*DATA TO USE*:
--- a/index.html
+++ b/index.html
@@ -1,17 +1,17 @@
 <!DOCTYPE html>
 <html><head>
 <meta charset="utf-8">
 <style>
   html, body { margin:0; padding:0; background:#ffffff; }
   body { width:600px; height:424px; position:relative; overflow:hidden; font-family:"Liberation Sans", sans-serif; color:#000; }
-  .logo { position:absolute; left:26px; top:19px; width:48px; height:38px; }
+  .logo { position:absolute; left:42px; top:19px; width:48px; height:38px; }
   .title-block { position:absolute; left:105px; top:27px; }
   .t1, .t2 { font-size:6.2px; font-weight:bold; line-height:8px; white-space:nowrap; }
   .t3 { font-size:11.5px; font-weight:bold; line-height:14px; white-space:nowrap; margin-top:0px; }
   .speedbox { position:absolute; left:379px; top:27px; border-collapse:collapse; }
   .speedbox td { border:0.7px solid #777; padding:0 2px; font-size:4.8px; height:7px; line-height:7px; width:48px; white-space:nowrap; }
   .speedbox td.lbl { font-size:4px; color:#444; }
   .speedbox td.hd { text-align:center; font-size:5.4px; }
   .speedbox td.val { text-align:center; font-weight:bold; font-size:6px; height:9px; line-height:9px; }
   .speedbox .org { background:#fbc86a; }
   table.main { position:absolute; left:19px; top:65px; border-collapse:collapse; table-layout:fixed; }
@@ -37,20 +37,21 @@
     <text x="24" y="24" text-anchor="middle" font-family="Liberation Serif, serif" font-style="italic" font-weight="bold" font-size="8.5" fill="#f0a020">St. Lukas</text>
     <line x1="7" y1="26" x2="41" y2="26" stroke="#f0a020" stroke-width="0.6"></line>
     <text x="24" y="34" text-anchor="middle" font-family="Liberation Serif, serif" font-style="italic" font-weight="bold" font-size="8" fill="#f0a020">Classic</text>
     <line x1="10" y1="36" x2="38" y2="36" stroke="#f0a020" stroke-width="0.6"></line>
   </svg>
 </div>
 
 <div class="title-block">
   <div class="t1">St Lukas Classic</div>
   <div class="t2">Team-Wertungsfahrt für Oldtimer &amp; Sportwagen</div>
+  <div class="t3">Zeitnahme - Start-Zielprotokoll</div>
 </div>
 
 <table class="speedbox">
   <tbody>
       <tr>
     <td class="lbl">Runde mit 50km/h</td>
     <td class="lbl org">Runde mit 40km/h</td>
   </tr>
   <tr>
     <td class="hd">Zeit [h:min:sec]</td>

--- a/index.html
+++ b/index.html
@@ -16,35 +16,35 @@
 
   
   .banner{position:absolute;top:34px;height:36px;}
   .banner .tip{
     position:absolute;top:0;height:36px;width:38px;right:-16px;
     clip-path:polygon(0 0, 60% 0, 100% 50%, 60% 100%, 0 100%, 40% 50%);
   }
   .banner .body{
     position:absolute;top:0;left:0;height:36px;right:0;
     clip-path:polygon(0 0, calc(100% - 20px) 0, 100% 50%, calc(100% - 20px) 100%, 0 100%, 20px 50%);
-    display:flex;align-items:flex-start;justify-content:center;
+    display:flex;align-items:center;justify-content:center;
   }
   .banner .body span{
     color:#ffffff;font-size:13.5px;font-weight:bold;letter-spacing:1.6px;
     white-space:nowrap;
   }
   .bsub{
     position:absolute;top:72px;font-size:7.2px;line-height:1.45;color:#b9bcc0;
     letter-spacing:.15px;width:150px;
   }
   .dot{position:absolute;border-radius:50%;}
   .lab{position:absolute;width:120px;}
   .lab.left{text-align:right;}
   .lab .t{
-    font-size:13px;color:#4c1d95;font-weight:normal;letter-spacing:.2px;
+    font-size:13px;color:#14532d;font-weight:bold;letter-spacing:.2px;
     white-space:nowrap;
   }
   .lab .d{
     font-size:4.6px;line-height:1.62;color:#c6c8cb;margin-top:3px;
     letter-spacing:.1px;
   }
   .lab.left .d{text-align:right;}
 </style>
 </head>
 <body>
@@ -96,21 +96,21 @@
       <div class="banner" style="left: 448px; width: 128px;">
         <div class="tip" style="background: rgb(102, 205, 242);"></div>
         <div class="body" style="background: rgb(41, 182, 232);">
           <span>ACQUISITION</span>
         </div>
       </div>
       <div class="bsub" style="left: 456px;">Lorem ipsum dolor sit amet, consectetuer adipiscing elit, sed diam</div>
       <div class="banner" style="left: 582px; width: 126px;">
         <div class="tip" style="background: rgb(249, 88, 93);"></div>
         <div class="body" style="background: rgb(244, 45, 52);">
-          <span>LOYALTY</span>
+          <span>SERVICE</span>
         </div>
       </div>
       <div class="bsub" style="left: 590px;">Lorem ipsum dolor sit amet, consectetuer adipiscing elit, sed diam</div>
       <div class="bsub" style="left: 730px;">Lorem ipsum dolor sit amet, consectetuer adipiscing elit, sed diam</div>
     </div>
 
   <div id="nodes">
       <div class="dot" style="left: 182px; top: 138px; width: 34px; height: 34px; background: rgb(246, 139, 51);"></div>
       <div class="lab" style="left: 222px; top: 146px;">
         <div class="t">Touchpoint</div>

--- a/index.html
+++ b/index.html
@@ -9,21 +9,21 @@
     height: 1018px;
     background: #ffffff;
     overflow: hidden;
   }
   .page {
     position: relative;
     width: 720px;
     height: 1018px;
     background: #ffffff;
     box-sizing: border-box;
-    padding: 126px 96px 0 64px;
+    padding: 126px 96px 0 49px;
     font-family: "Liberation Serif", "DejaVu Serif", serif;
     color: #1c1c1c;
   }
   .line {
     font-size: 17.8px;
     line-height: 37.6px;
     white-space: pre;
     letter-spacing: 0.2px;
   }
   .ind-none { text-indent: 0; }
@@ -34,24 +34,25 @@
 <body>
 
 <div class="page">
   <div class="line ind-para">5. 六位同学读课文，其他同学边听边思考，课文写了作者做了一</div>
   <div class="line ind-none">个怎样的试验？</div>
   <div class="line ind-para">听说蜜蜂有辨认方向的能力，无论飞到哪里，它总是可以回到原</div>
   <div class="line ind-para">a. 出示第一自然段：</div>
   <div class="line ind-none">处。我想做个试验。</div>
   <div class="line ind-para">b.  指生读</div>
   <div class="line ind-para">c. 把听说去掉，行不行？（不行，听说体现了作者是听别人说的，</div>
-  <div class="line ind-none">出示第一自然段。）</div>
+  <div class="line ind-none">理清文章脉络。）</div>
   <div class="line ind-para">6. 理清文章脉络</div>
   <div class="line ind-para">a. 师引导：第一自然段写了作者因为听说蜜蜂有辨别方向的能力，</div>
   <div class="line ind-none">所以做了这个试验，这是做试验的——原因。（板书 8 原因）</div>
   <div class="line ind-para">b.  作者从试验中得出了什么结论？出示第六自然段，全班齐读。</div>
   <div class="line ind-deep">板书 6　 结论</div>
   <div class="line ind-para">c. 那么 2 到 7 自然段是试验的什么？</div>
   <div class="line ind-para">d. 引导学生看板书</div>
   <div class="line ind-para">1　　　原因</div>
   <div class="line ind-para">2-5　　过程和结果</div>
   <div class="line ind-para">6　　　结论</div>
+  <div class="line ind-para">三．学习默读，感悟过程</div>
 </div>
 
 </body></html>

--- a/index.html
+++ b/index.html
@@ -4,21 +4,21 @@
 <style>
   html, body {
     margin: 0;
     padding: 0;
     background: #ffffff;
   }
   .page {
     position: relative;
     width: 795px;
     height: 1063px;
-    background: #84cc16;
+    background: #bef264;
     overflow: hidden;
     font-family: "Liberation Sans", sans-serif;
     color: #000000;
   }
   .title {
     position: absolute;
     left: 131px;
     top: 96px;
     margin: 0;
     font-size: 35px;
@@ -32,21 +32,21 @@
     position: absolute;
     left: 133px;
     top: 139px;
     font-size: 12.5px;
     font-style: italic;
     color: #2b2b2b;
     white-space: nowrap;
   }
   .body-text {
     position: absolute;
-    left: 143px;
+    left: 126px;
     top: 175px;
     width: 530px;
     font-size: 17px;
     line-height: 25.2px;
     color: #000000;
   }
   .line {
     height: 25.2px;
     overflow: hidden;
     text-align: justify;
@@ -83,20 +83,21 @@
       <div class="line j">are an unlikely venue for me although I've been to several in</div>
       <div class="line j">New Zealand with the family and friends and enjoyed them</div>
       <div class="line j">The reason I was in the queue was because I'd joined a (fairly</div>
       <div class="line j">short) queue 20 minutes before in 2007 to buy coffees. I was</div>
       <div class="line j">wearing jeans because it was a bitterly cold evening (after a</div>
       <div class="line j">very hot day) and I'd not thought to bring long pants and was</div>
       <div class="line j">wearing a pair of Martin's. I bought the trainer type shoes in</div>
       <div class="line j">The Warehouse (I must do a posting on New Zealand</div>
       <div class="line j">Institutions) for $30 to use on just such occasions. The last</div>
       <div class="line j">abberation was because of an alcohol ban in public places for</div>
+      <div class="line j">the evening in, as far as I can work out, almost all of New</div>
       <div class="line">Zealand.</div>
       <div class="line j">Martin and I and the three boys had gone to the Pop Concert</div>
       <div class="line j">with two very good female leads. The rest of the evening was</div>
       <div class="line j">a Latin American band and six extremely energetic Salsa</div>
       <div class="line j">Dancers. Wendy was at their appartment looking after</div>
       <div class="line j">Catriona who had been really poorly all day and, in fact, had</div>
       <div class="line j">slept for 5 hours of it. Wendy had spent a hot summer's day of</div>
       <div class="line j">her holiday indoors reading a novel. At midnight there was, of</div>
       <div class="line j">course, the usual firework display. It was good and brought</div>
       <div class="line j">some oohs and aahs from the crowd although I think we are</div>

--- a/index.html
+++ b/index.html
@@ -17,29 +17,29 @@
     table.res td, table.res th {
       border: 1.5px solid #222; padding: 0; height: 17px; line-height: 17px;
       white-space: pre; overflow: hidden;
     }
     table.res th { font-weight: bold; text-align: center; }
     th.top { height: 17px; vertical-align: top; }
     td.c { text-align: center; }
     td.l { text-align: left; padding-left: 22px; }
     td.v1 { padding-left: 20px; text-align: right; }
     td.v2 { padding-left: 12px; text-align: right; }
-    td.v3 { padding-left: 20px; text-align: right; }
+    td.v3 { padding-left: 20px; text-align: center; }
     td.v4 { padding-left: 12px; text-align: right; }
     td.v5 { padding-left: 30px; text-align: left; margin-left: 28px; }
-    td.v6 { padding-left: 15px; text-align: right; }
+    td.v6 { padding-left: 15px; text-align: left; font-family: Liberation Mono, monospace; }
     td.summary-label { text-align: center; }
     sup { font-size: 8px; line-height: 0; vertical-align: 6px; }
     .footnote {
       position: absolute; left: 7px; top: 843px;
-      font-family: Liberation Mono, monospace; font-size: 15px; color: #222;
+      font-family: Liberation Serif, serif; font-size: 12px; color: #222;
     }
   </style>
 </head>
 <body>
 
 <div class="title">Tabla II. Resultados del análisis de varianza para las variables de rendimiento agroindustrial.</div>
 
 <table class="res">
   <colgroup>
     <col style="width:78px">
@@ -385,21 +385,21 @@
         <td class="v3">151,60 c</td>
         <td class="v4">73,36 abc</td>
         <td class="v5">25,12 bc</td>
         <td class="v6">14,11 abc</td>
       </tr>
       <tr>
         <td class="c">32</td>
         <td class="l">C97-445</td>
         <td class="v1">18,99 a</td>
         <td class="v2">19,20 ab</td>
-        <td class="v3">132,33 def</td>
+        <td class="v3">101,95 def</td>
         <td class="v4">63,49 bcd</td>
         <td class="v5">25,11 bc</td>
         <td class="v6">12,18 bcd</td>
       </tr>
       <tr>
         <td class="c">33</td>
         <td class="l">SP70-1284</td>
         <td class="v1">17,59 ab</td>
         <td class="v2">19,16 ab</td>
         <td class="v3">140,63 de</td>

*PROBLEM DETAILS*: Some lines in the material contain "Lukas". Show all of them.

*WRITTEN SOLUTION*:
     <text x="24" y="24" text-anchor="middle" font-family="Liberation Serif, serif" font-style="italic" font-weight="bold" font-size="8.5" fill="#f0a020">St. Lukas</text>
   <div class="t1">St Lukas Classic</div>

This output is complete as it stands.